Risks & counterarguments
- Commodity price reversal: Copper is the principal driver of FCX's value. A meaningful drop in copper prices would compress revenue, margins and multiples, pushing the stock well below the stop. This is the single largest risk.
- Operational setbacks at Grasberg: The phased restart carries execution risk. Any delay, safety incident or engineering setback would be a negative catalyst and could reverse the thesis.
- Geopolitical and permitting risks: Operations in Indonesia, Peru and Chile are subject to political, regulatory and community risk; adverse actions could curtail production or raise costs.
- Valuation sensitivity: At ~41x P/E, the stock is priced for continued strong commodity performance. If free cash flow growth disappoints, multiple compression can erase gains quickly.
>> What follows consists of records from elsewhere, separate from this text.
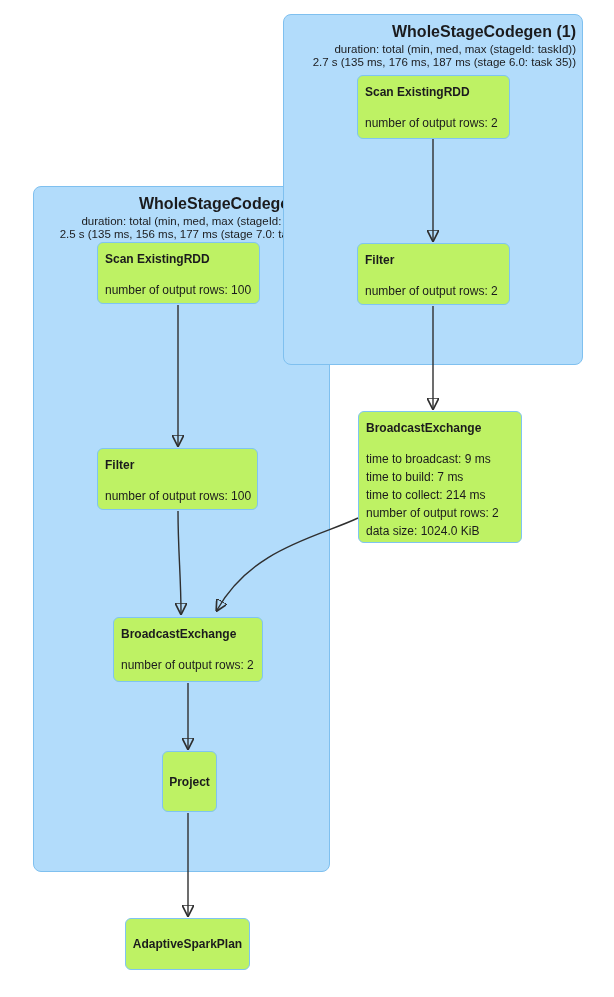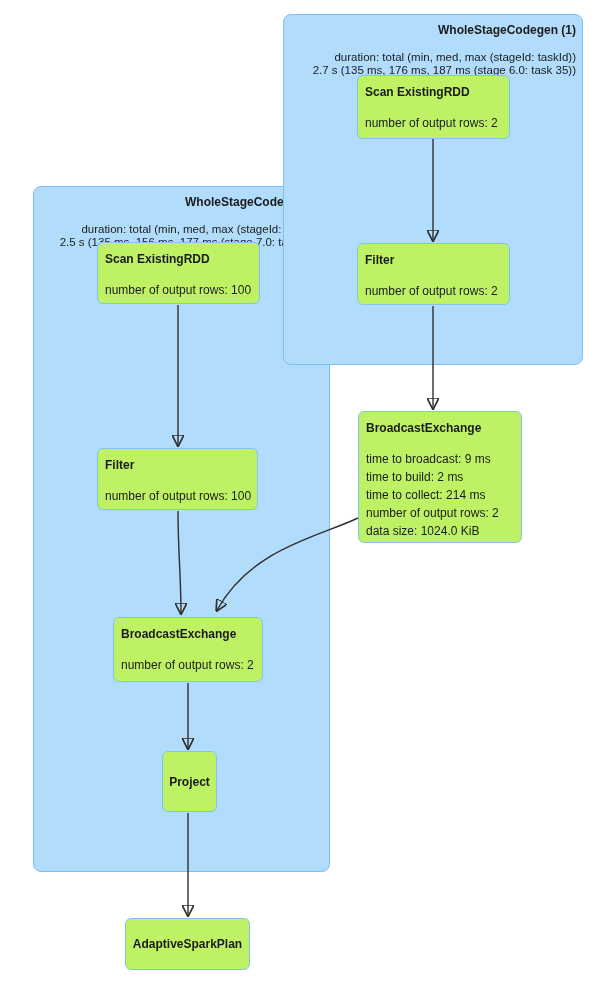"WholeStageCodegen (1)" .cluster-title { font-size: 12px -> 16px }
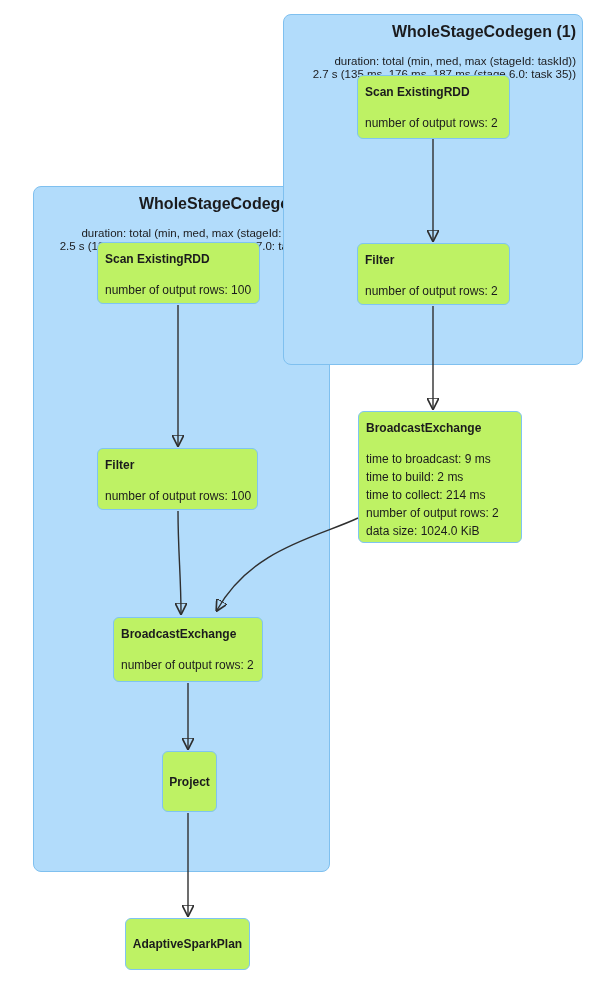"duration: total (min, med, max" .cluster-duration { margin-top: 14px -> 2px }
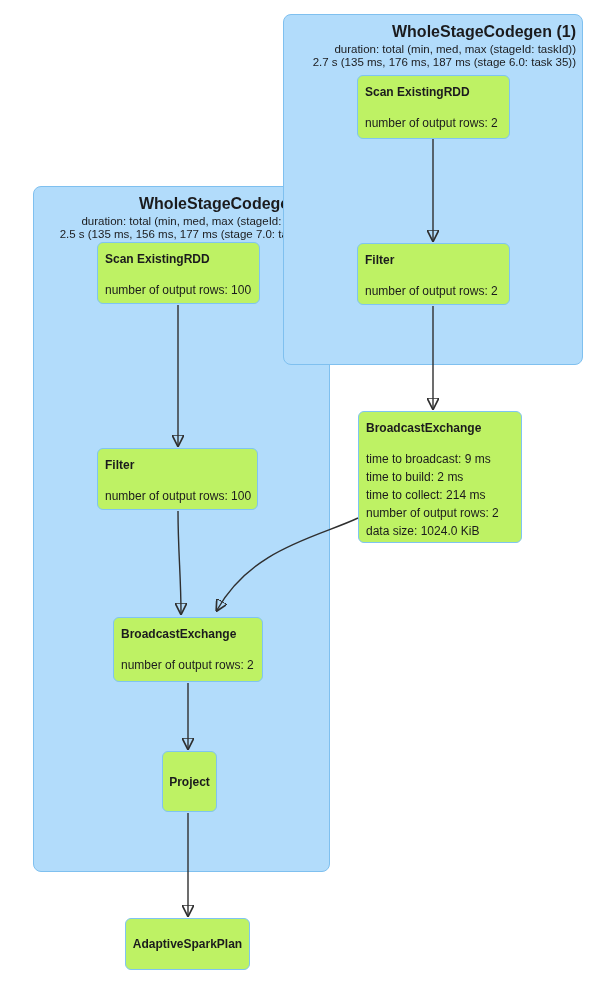"time to build: 2 ms" div { text: 2 -> 7 }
- Counterargument: You could argue FCX is already priced for perfection - copper rallies and Grasberg come-back are built into the premium valuation. If you prefer a safer exposure to copper, producers with lower geopolitical risk or less optionality might offer a cleaner play. This is a valid view and would argue for waiting for a clearer pullback or for confirmed Grasberg throughput before initiating size.
What would change my mind
I would revise the bullish stance if any of the following occur: (1) a sustained collapse in copper prices below critical cost support levels driven by demand shock, (2) a clear operational failure or significant delay in Grasberg's planned restart, or (3) material deterioration in the balance sheet (unexpected capex or debt issuance that meaningfully increases leverage). Conversely, if Grasberg ramps smoothly and Q2/Q3 production beats guidance while copper remains elevated, I would move to add to positions and lift the target.
Bottom line
Freeport is an attractive tactical long where upside is driven by a mix of commodity strength and a potential operational inflection at Grasberg. The trade proposed here is disciplined: entry at $62.95, stop at $55.00 and a $72.00 target over a 180 trading-day horizon. That plan balances a clear upside scenario with defined downside protection and acknowledges the real operational and macro risks that accompany a commodity-cycle trade.
Key points
- Freeport is a direct play on a tight copper market and the Grasberg restart optionality.
- Market cap ~ $90B; EV ~ $95.8B; EV/EBITDA ~ 10.9x; FCF ~$1.116B.
- Entry $62.95, stop $55.00, target $72.00; horizon long term (180 trading days).
- Primary risks: copper price reversal, Grasberg execution, geopolitical and valuation compression.